December 9, 1811. Bel and the Dragon. Published by Stockdale.—Doctor Bell, in wig, gown, cassock, and bands, is standing calmly before a very terrific pantomimic representation of a dragon. Before the Doctor—over whose head shines the glorious midday sun, figuratively set forth—is extended the buckler of Religion held by the stalwart arm of the Marsh Clergy of Monarchists. Dr. Bell is pointing triumphantly to his school, a dignified pile, founded on a commanding eminence, marked Church and State. Behind 'the Dragon' is the rival establishment, Lancaster's School under the Broad-brim System, raised on Deceit and Misrepresentation. The Dragon's tongue, labelled Falsehood, is pouring forth smoke and flames, and his claws, Hypocrisy, Vanity, Misrepresentation, and Calumny, are extended to maul the reputation of the opposition champion.

December 15, 1811. A Milk-sop. Published by T. Tegg (125).—A pretty milkmaid, with her yoke and cans, is passing the chambers of a gallant collegian at one of the Universities; the shameless undergraduate, in cap and gown, has waited his opportunity, and as the buxom wench is passing his open casement he is leaning out of window, throwing his arm round her buxom waist, and is indulging in a chaste salute, which is cordially received. A tutor, or proctor, dodging round 'the quad,' is horrified at the scandalous licence; a sturdy infant is carried in one of the pails, the other is filled with cream, and offers a rare opportunity for plunder, of which a passing dog is not slow to avail himself—raised on his hind legs he is lapping up the welcome fluid at his leisure.

1811. Royal Academy, Somerset House, London. Rowlandson fecit.—The members, who are studying from the nude, are all well advanced in years. The seats and drawing-stands of the old Life Academy are arranged in a horseshoe; the first or inner row of students being seated, while those who form the outer semicircle are standing at their easels. An agreeable and graceful-looking female model is posed beneath the reflectors in an easy attitude which she is preserving with the assistance of a looped rope slung from the roof.

1811. The Harmonic Society. (See October 2, 1810.) Republished.

1811. Miseries of Travelling. A Hailstorm. Designed by H. Bunbury, etched by T. Rowlandson.

1811. A Tutor and his Pupil, travelling in France, arriving at a Posting-house.

1811. The Departure of La Fleur. Vide Sterne's 'Sentimental Journey.' Designed by H. Bunbury, etched by T. Rowlandson.
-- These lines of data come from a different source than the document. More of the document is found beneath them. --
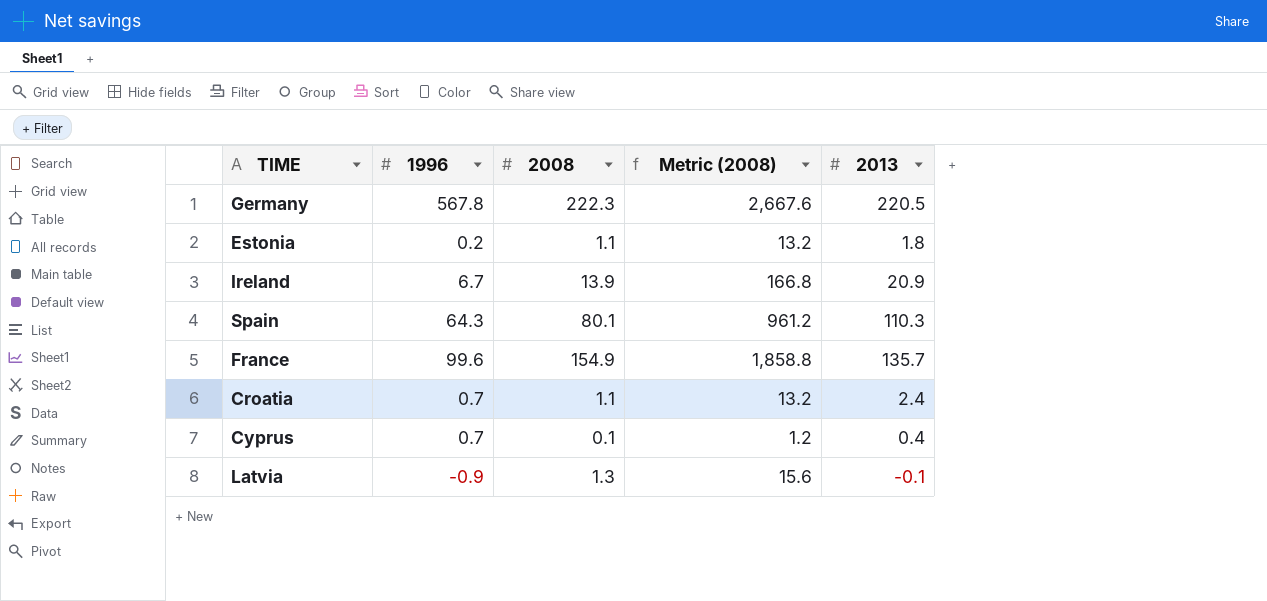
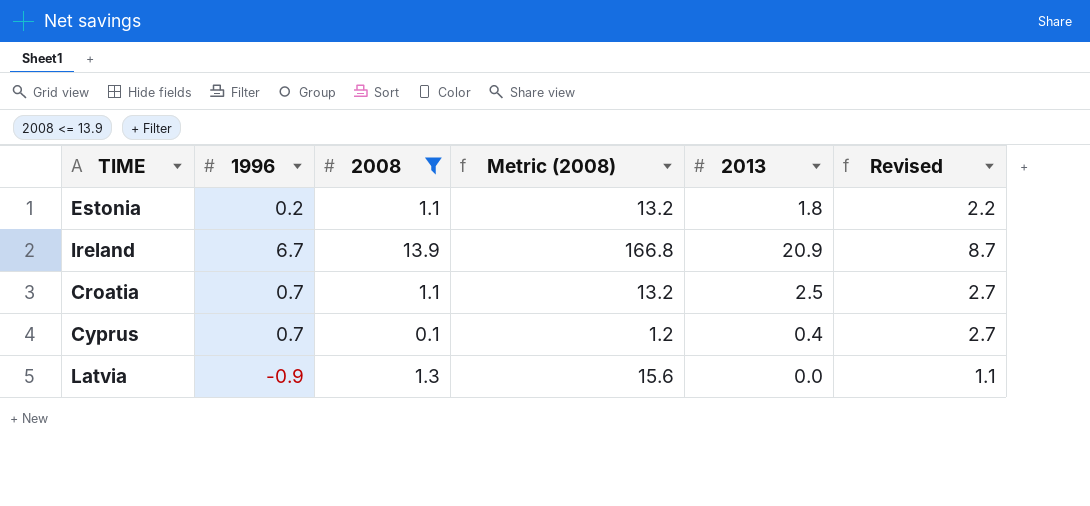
filter: none -> 2008 <= 13.9
column Revised | formula: none -> [1996] + 2
Croatia | 2013: 2.4 -> 2.5
Latvia | 2013: -0.1 -> 0.0

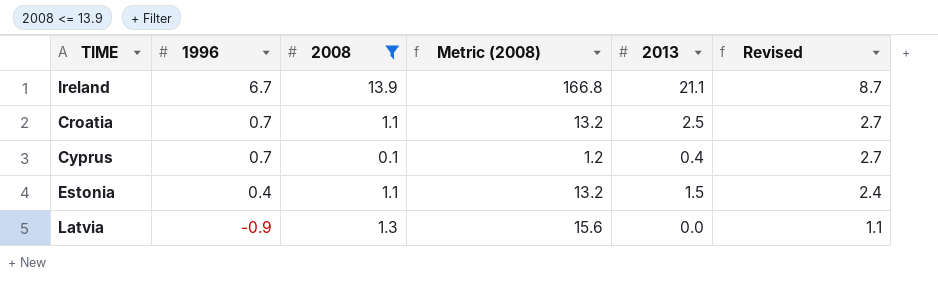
row order: none -> 1996 descending
Ireland | 2013: 20.9 -> 21.1
Estonia | 1996: 0.2 -> 0.4
Estonia | 2013: 1.8 -> 1.5
Estonia | Revised: 2.2 -> 2.4

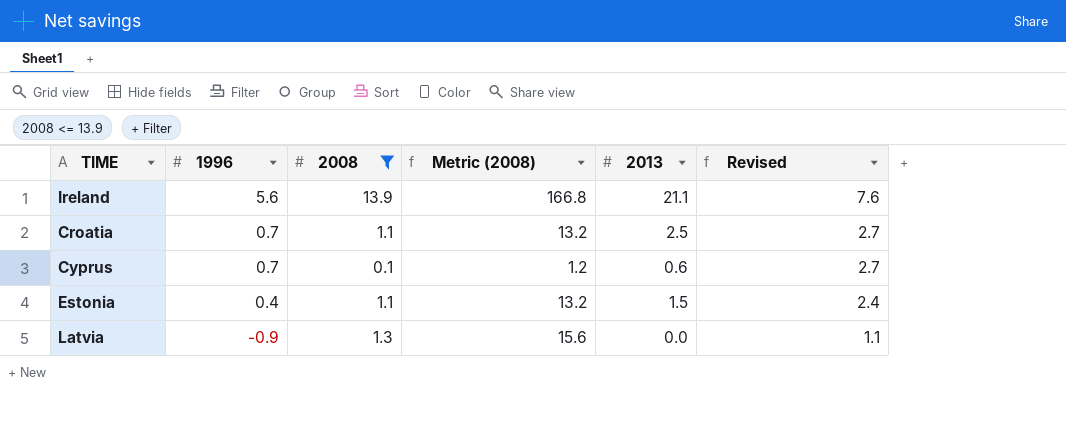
Ireland | 1996: 6.7 -> 5.6
Ireland | Revised: 8.7 -> 7.6
Cyprus | 2013: 0.4 -> 0.6

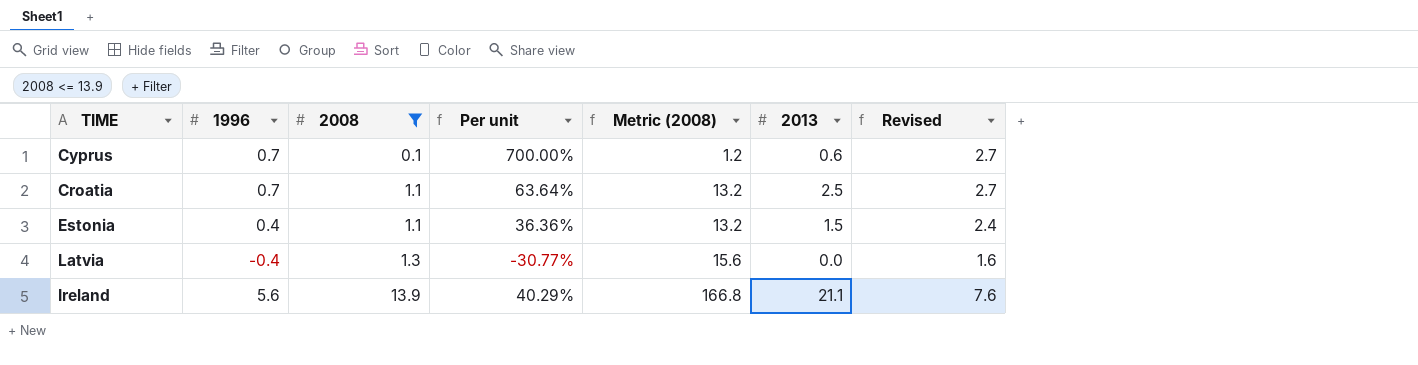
row order: 1996 descending -> 2008 ascending
column Per unit | formula: none -> [1996] / [2008]
Latvia | 1996: -0.9 -> -0.4
Latvia | Revised: 1.1 -> 1.6

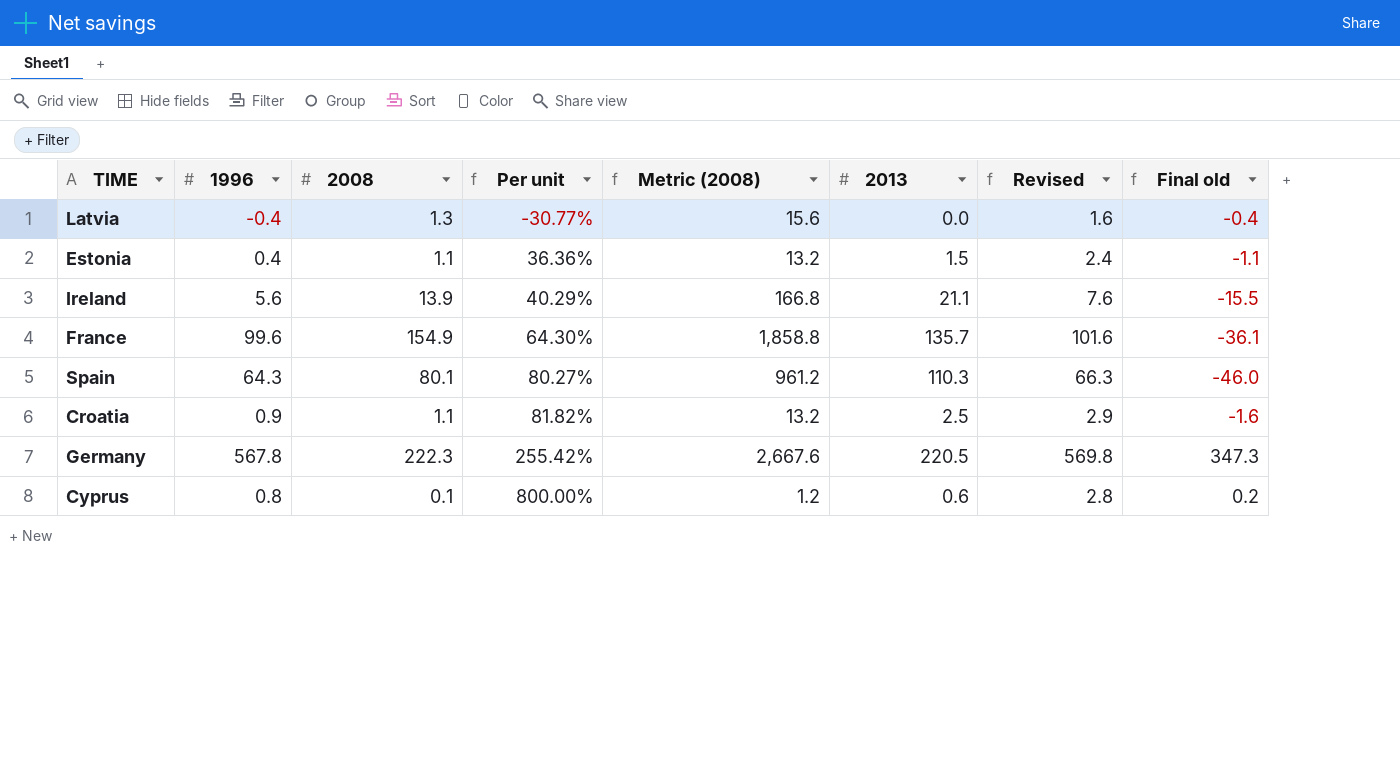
filter: 2008 <= 13.9 -> none
row order: 2008 ascending -> Per unit ascending
column Final old | formula: none -> [1996] - [2013]
Croatia | 1996: 0.7 -> 0.9
Croatia | Per unit: 63.64% -> 81.82%
Croatia | Revised: 2.7 -> 2.9
Cyprus | 1996: 0.7 -> 0.8
Cyprus | Per unit: 700.00% -> 800.00%
Cyprus | Revised: 2.7 -> 2.8

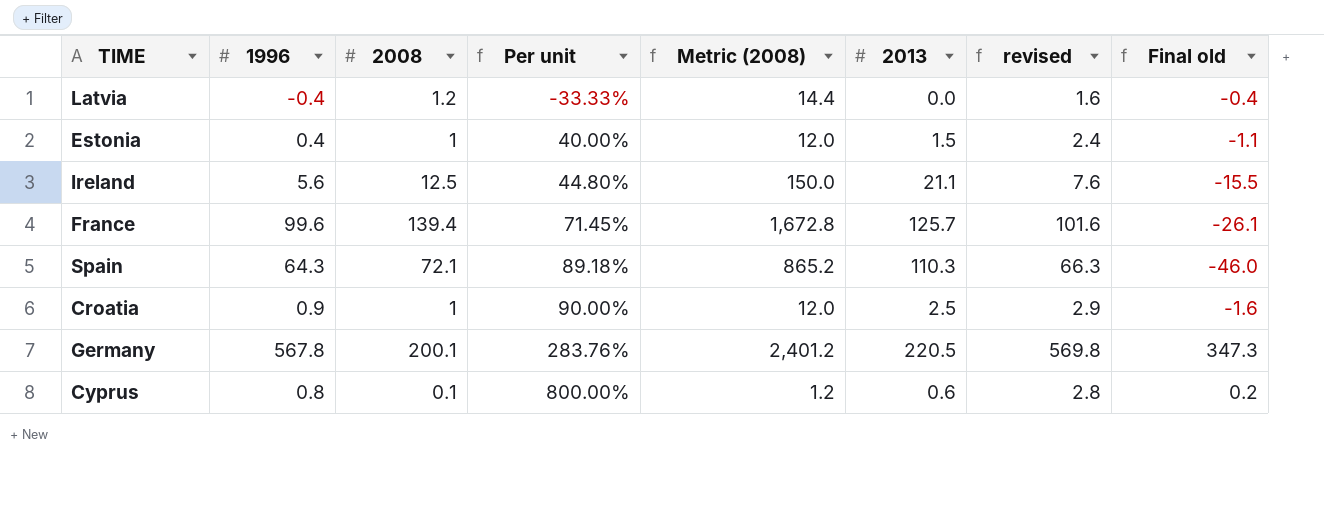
column name: Revised -> revised
Latvia | 2008: 1.3 -> 1.2
Latvia | Per unit: -30.77% -> -33.33%
Latvia | Metric (2008): 15.6 -> 14.4
Estonia | 2008: 1.1 -> 1
Estonia | Per unit: 36.36% -> 40.00%
Estonia | Metric (2008): 13.2 -> 12.0
Ireland | 2008: 13.9 -> 12.5
Ireland | Per unit: 40.29% -> 44.80%
Ireland | Metric (2008): 166.8 -> 150.0
France | 2008: 154.9 -> 139.4
France | Per unit: 64.30% -> 71.45%
France | Metric (2008): 1,858.8 -> 1,672.8
France | 2013: 135.7 -> 125.7
France | Final old: -36.1 -> -26.1
Spain | 2008: 80.1 -> 72.1
Spain | Per unit: 80.27% -> 89.18%
Spain | Metric (2008): 961.2 -> 865.2
Croatia | 2008: 1.1 -> 1
Croatia | Per unit: 81.82% -> 90.00%
Croatia | Metric (2008): 13.2 -> 12.0
Germany | 2008: 222.3 -> 200.1
Germany | Per unit: 255.42% -> 283.76%
Germany | Metric (2008): 2,667.6 -> 2,401.2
1811 (?). [Exhibition 'Stare' Case], Somerset House.—The staircase of the handsome buildings erected for Somerset House originally set apart for the Exhibition of the Royal Academy, is ridiculed as a scene of unequivocal confusion. Whether the dangers of the somewhat steep ascent were actually as hazardous as the artist has depicted is open to question. It will be remembered that Sir William Chambers, the architect, whose masterpiece was decidedly Somerset House, was a member of the Royal Academy, and held the office of Treasurer to that body. It was somewhat the fashion of the wits to laugh at the architect, who, as a foreigner, had received an amount of royal patronage which created certain jealousies in the minds of his English rivals, who were less favoured with the smiles of princes. Chambers' extravagant conceptions, the various novel designs he published, and particularly his marked taste for so-called Oriental gardening and the introduction of buildings after the Chinese fashion, exposed the project to an ordeal of the severest criticism and sarcasm. George the Third employed Sir William Chambers to lay out and adorn the Royal gardens at Kew, when the eminent Swede took advantage of the occasion to carry out the taste he had acquired in China [24]—an indulgence which subjected the architect to numerous well-merited satires. The famous 'Heroic Epistle to Sir William Chambers' was provoked on this occasion.

Peter Pindar, according to his custom, found various faults with the new pile of buildings in the Strand, and their shortcomings were pointed out with his habitual archness.

The scene of disaster and tumultuous medley which Rowlandson has ventured to introduce as attendant incidents of the Royal Academy staircase must have assisted, in some degree, to make this portion of the building a laughing-stock with the more frivolous portion of the frequenters.